Lets look at the True Wind issue first

Quote:
No, true wind speed is defined as wind over water.
Nope, nada, no. boats have computed this using STW becuase they lack SOG , true wind is the wind that is really there, with respect to ground, ie a stationary observer.

For external refernces have a look at Apparent wind - Wikipedia, the free encyclopedia or True and Apparent Wind Calculator

In both cases you will see that true wind is the wind relative to the ground, ie it the wind that the forecasters are trying to tell you is there. True Wind is NOT realtive to water, it is relative to the Ground. If I am in a sationary boat drifting in a 8 knot current, I am not experiencing true wind. Take for example. There is no wind.9 IE TRUE WIND =0) I am in a current , I experience a 8knot wind due to a 8 knot currrent, Thats is an apparant wind ( again see definitions) Whether or not I agree with the definition is irrelevant , its is the excepted definition and the calulations shown in the reference also agree, that SOG is used to compute true wind.

Again, true wind is of realtively little use to sailers, and its why instruments that were developed before widespread introduction of networked GPS used what was available , ie STW from a log paddle wheel. now that SOG is available on most boats, true wind should be properly calculated using that measure.

Quote:
The sail boat doesn't care about it's SOG at all, it can't see the ground, doesn't feel it and the ground does not influence it in any way
I'm sorry thats a silly statement. SOG and its associated vector COG are actually what a sailboat feels in respect of apparent wind. A sailboat does effectivly feel the ground is this respect( ie apparant wind) as again its SOG ( and COG) that generate apparent wind and that is what a sailboat feels. A sailboats SOG and COG are effectively taking into accout set and drift

SOG is way more useful to know than STW. Firstly it allows the determine of EP's rather the DR's, its allows for determination of set and drift ( even by mere inspection of boat progress through the water and SOG. It and COG provide more accurate Navigation information.
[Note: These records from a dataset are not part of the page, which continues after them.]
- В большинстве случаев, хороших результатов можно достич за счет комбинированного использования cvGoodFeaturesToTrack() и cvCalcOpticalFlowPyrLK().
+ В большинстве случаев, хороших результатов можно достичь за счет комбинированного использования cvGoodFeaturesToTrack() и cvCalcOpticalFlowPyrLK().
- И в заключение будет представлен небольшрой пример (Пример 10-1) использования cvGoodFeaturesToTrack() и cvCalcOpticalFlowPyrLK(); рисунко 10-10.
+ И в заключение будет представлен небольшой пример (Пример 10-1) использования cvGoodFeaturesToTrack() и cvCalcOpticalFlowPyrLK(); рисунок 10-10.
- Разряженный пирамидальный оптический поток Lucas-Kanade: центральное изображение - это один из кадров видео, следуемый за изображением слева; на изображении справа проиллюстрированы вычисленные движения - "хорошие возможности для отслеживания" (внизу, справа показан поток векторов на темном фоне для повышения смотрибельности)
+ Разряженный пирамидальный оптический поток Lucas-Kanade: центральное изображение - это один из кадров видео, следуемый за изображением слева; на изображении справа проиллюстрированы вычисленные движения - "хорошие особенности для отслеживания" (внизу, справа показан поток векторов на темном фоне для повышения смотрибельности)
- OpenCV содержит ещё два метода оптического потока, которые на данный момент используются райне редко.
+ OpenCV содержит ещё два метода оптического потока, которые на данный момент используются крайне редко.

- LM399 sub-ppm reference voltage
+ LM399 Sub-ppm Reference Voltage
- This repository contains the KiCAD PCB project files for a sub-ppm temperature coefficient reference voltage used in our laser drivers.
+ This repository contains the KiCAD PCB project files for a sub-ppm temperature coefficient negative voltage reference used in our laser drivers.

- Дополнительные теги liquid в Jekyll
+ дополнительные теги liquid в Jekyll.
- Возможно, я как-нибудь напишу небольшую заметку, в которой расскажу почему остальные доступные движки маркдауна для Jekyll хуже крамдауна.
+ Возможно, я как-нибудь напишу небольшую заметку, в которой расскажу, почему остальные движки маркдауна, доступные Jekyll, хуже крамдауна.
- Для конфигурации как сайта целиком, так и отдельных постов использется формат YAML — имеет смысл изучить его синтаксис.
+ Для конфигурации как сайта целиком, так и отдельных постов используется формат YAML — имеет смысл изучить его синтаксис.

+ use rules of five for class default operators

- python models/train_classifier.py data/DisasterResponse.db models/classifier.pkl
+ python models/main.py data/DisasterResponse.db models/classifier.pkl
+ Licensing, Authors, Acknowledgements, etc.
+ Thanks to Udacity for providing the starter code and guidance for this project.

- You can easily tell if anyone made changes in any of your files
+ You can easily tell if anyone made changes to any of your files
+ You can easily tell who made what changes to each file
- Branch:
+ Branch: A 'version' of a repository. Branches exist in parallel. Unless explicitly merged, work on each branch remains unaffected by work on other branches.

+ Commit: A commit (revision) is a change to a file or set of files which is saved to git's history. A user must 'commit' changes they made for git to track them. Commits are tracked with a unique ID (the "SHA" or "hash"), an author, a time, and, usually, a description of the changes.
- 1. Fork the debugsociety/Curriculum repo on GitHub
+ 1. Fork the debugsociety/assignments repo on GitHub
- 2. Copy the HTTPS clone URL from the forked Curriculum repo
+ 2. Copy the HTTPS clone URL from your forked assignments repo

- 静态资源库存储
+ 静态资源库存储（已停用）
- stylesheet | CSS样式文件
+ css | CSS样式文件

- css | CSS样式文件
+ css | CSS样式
STW can be usful in sailtrim, but as any seasoned sailor will tell you , you "feel" sailtrim more then what instruments tell you.

Quote:
When you say that SOG as a basis is just as good as STW for sail trim, you know that this is a flawed statement; you mean that you don't care about the small difference.
...
Quote:
However, we normally don't have that much current so you don't care.
Its not flawed, most of the time sailing SOG and STW are often very similar numbers, secondly in sailtrim you usually looking at deltas, rather then absolute, Triming and getting a SOG up by half a knot is as good as using STW. Most of the time sailing theres ( well what I do is bluewater deliveries)little current effects and even when theres is most tidal drifts a in the 0.5 to 1.5 knot range, so outside of significant river currents, drift has little effect on STW versus SOG. Also in sailtrim, one does not set ones sails by reference to true wind, once always uses apparent wind since thats whats you have to deal with. In practice one can trim expertly without either SOG or STW ( witness the many dinghy sailors in action).

I am trying to address the OP here, who said that SOG was possibly more useful to have then fitting a paddle wheel and getting STW.

Autopilots need STW of course.


Right lets get back to ARPA, ( I have worked on RADAR and I am a RADAR instructor).

firstly you are agreeing with me
Quote:
it also has no clue at all about the targets sensor readings.
I said this isn as many words in my first post.

Remember all I was making a point about ARPA was that ground referenced ARPA should not be used in close quarter situations ( this has been the cause of several collisons and teh IMO have released bulletins about this).

Quote:
Okay, compass course is needed for ARPA operation to correct for not steering a straight course all the time. The operator will see a relative vector, CPA and TCPA only in this setup.
Sure I agree, in fact ARPA doesnt need compass inputs either, remember your basic radar plotting. ( for CPA) However what I was referring to was not simple CPA and TCPA cals, I was referring to what ARPA shows and ARPA shows the targets vessels true vector ( ie as opposed to realtive speed, true = targets STW in this case)and on the bridge of ships and often more and more on small boats this is what people look at as it instinctly easy to understand, ie the target is doing 20 knotson a course of 220 dir. All I said was that you cannot compute this vector using SOG. Thats all I said, the rest is just english

Quote:
But hey, I see the target's speed and course too!!! This is because you connect a GPS to the radar. The radar uses SOG and COG to calculate true speed, bearing and COG of the target. It uses the position info from the GPS to calculate the target position.
What ARPA shows you ( normaly) is the targets STW and CTW so that you can compare it to your STW and CTW. and that the vectors are from the same base.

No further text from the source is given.